What to produce
The records below must be copied in full; omit the images.

*** Begin section ***

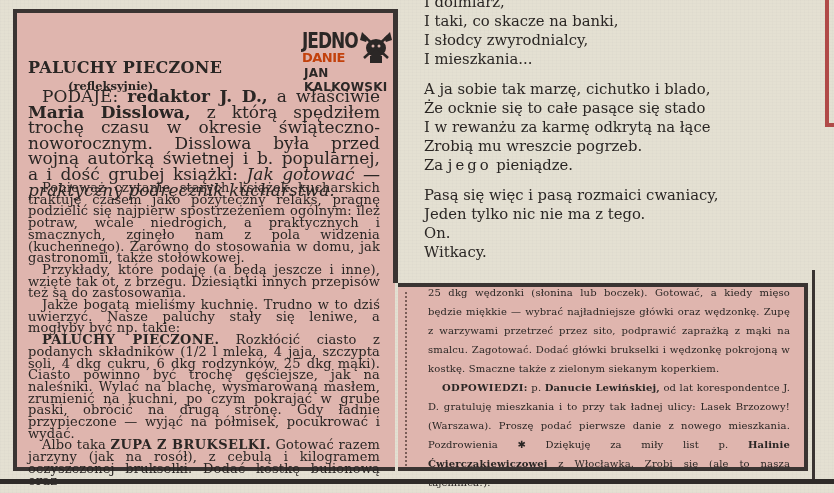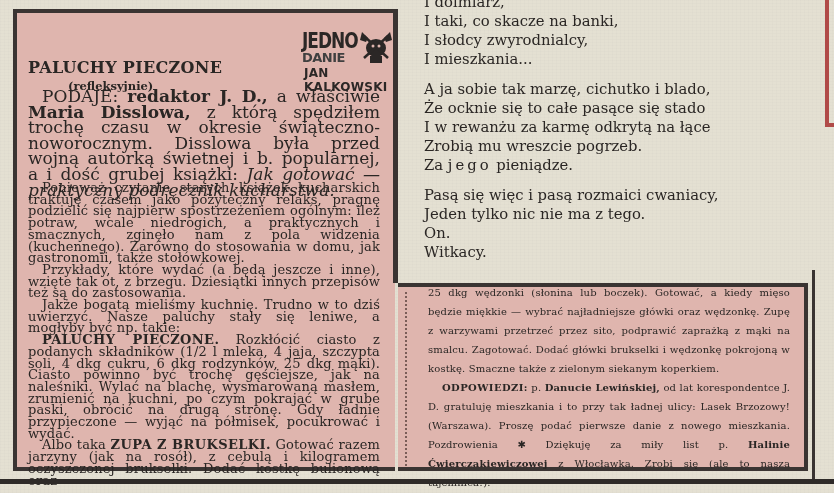--- a/index.html
+++ b/index.html
@@ -70,7 +70,7 @@
   }
   .logo-danie {
     position: absolute; left: 2px; top: 22px; font-family: "DejaVu Sans", sans-serif;
-    font-weight: bold; font-size: 13px; letter-spacing: -0.5px; color: #404040;
+    font-weight: bold; font-size: 13px; letter-spacing: -0.5px; color: #c2410c;
   }
   .logo-author {
     position: absolute; left: 4px; top: 38px; font-family: "DejaVu Sans", sans-serif;

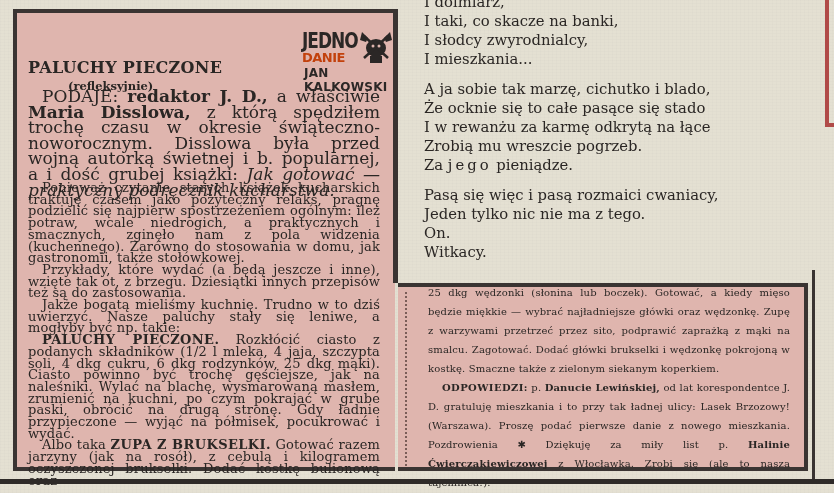--- a/index.html
+++ b/index.html
@@ -184,7 +184,7 @@
 
 <div class="col-text body-small">
   <p>Ponieważ czytanie starych książek kucharskich traktuję czasem jako pożyteczny relaks, pragnę podzielić się najpierw spostrzeżeniem ogólnym: ileż potraw, wcale niedrogich, a praktycznych i smacznych, zginęło nam z pola widzenia (kuchennego). Zarówno do stosowania w domu, jak gastronomii, także stołówkowej.</p>
-  <p>Przykłady, które wydać (a będą jeszcze i inne), wzięte tak ot, z brzegu. Dziesiątki innych przepisów też są do zastosowania.</p>
+  <p>Przykłady, które podaję (a będą jeszcze i inne), wzięte tak ot, z brzegu. Dziesiątki innych przepisów też są do zastosowania.</p>
   <p>Jakże bogatą mieliśmy kuchnię. Trudno w to dziś uwierzyć. Nasze paluchy stały się leniwe, a mogłyby być np. takie:</p>
   <p><span class="caps">PALUCHY PIECZONE.</span><span> Rozkłócić ciasto z podanych składników (1/2 l mleka, 4 jaja, szczypta soli, 4 dkg cukru, 6 dkg rodzynków, 25 dkg mąki). Ciasto powinno być trochę gęściejsze, jak na naleśniki. Wylać na blachę, wysmarowaną masłem, zrumienić na kuchni, po czym pokrajać w grube paski, obrócić na drugą stronę. Gdy ładnie przypieczone — wyjąć na półmisek, pocukrować i wydać.</span></p>
   <p><span>Albo taka </span><span class="caps">ZUPA Z BRUKSELKI.</span><span> Gotować razem jarzyny (jak na rosół), z cebulą i kilogramem oczyszczonej brukselki. Dodać kostkę bulionową oraz</span></p>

*** End section ***

Solution to this exercise
--- a/index.html
+++ b/index.html
@@ -70,7 +70,7 @@
   }
   .logo-danie {
     position: absolute; left: 2px; top: 22px; font-family: "DejaVu Sans", sans-serif;
-    font-weight: bold; font-size: 13px; letter-spacing: -0.5px; color: #404040;
+    font-weight: bold; font-size: 13px; letter-spacing: -0.5px; color: #c2410c;
   }
   .logo-author {
     position: absolute; left: 4px; top: 38px; font-family: "DejaVu Sans", sans-serif;

--- a/index.html
+++ b/index.html
@@ -184,7 +184,7 @@
 
 <div class="col-text body-small">
   <p>Ponieważ czytanie starych książek kucharskich traktuję czasem jako pożyteczny relaks, pragnę podzielić się najpierw spostrzeżeniem ogólnym: ileż potraw, wcale niedrogich, a praktycznych i smacznych, zginęło nam z pola widzenia (kuchennego). Zarówno do stosowania w domu, jak gastronomii, także stołówkowej.</p>
-  <p>Przykłady, które wydać (a będą jeszcze i inne), wzięte tak ot, z brzegu. Dziesiątki innych przepisów też są do zastosowania.</p>
+  <p>Przykłady, które podaję (a będą jeszcze i inne), wzięte tak ot, z brzegu. Dziesiątki innych przepisów też są do zastosowania.</p>
   <p>Jakże bogatą mieliśmy kuchnię. Trudno w to dziś uwierzyć. Nasze paluchy stały się leniwe, a mogłyby być np. takie:</p>
   <p><span class="caps">PALUCHY PIECZONE.</span><span> Rozkłócić ciasto z podanych składników (1/2 l mleka, 4 jaja, szczypta soli, 4 dkg cukru, 6 dkg rodzynków, 25 dkg mąki). Ciasto powinno być trochę gęściejsze, jak na naleśniki. Wylać na blachę, wysmarowaną masłem, zrumienić na kuchni, po czym pokrajać w grube paski, obrócić na drugą stronę. Gdy ładnie przypieczone — wyjąć na półmisek, pocukrować i wydać.</span></p>
   <p><span>Albo taka </span><span class="caps">ZUPA Z BRUKSELKI.</span><span> Gotować razem jarzyny (jak na rosół), z cebulą i kilogramem oczyszczonej brukselki. Dodać kostkę bulionową oraz</span></p>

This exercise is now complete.